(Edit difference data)
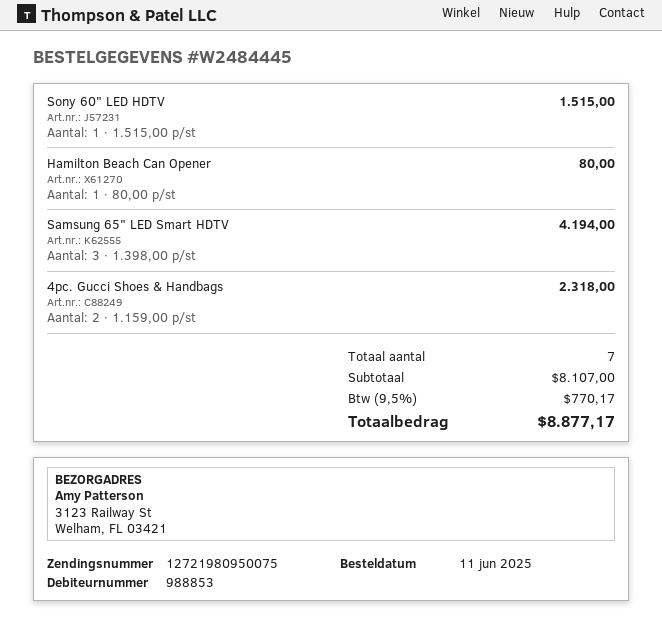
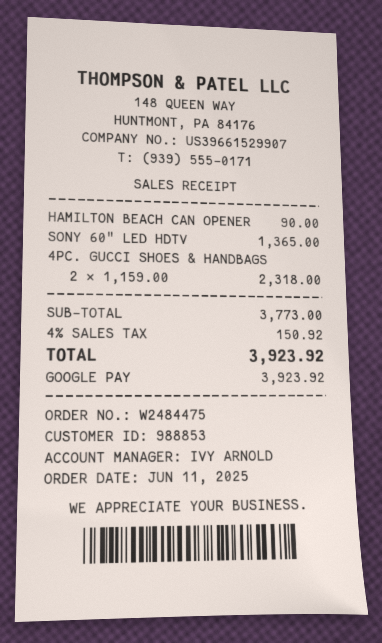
order number: W2484445 -> W2484475
Sony 60" LED HDTV: 1 x 1515.00 = 1515.00 -> 1 x 1365.00 = 1365.00
Hamilton Beach Can Opener: 1 x 80.00 = 80.00 -> 1 x 90.00 = 90.00
Samsung 65" LED Smart HDTV: 3 x 1398.00 = 4194.00 -> none
subtotal: 8107.00 -> 3773.00
tax: 9.5% = 770.17 -> 4% = 150.92
total: 8877.17 -> 3923.92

- **Assigned task**
Go through the entries and return each line where the word "HDTV" appears.

- **Answer space**
Sony 60" LED HDTV: 1 x 1515.00 = 1515.00 -> 1 x 1365.00 = 1365.00
Samsung 65" LED Smart HDTV: 3 x 1398.00 = 4194.00 -> none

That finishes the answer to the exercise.